THE RECORDS:

↓

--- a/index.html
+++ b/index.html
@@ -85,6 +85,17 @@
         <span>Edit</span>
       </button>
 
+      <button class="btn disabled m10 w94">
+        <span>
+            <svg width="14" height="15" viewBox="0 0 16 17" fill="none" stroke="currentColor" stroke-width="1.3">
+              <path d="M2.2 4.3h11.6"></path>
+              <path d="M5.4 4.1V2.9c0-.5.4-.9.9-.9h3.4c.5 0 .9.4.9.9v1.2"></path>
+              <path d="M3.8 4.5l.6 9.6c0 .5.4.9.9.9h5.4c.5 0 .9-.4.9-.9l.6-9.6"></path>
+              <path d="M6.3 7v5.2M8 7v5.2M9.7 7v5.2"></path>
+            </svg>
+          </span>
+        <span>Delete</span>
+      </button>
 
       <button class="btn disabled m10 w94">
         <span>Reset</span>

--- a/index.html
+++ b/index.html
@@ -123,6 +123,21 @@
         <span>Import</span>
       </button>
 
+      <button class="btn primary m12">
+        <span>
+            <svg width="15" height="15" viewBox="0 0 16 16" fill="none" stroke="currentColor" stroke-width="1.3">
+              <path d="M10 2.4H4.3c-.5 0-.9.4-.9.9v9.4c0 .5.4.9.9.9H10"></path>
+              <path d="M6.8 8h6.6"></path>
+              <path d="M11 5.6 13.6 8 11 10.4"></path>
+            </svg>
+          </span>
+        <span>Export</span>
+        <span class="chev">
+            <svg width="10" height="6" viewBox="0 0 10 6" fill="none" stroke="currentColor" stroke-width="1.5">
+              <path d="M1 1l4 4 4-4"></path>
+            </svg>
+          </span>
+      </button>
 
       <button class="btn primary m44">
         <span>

↑
↓

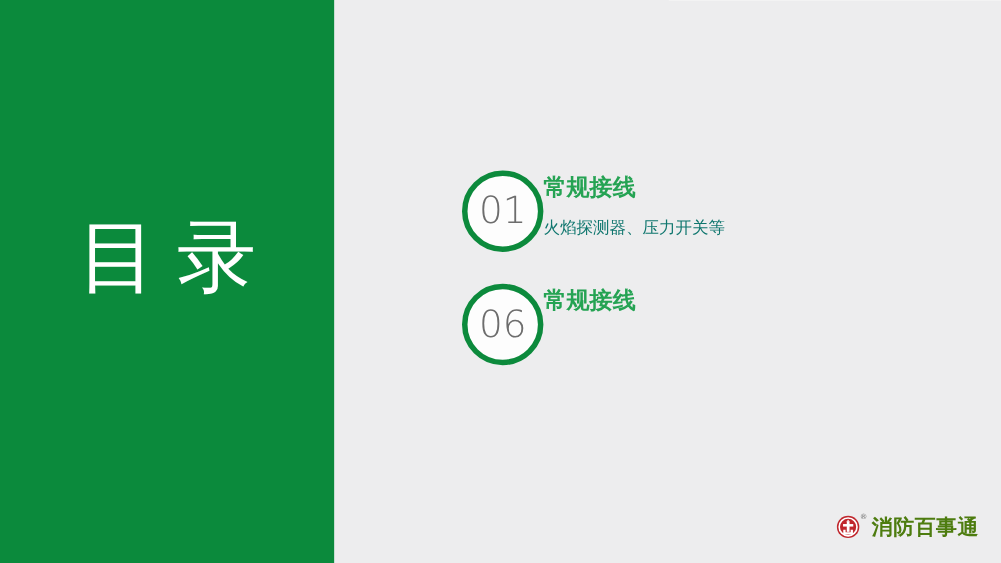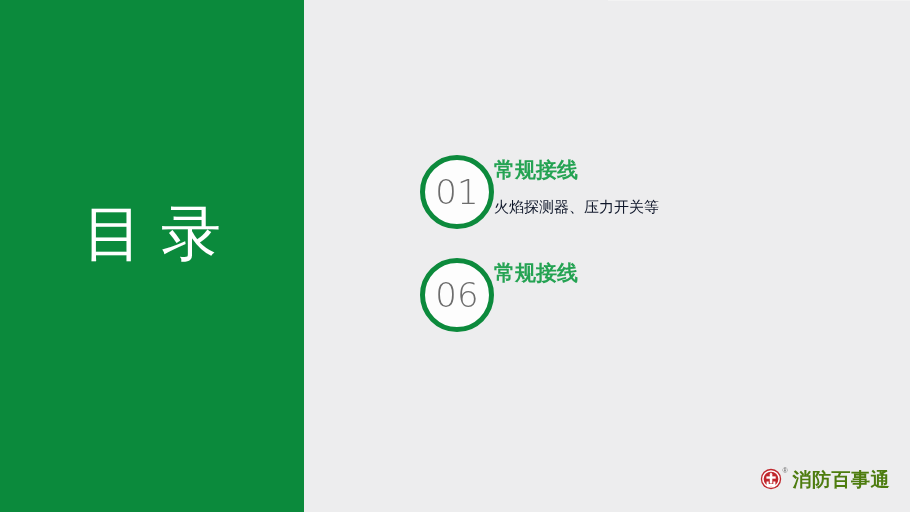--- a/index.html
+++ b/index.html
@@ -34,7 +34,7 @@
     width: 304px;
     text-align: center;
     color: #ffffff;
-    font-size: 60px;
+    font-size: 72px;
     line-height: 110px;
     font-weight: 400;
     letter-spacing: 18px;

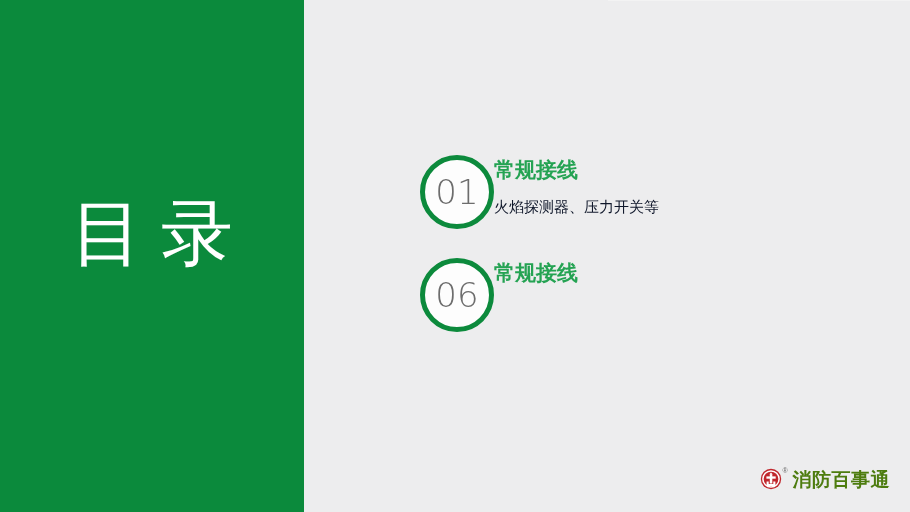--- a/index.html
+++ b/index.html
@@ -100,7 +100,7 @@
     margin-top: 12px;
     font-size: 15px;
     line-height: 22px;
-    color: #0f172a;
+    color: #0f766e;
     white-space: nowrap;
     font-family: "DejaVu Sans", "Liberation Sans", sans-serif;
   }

↑

Take every line in the preceding listing that contains "none" and copy it.

+            <svg width="14" height="15" viewBox="0 0 16 17" fill="none" stroke="currentColor" stroke-width="1.3">
+            <svg width="15" height="15" viewBox="0 0 16 16" fill="none" stroke="currentColor" stroke-width="1.3">
+            <svg width="10" height="6" viewBox="0 0 10 6" fill="none" stroke="currentColor" stroke-width="1.5">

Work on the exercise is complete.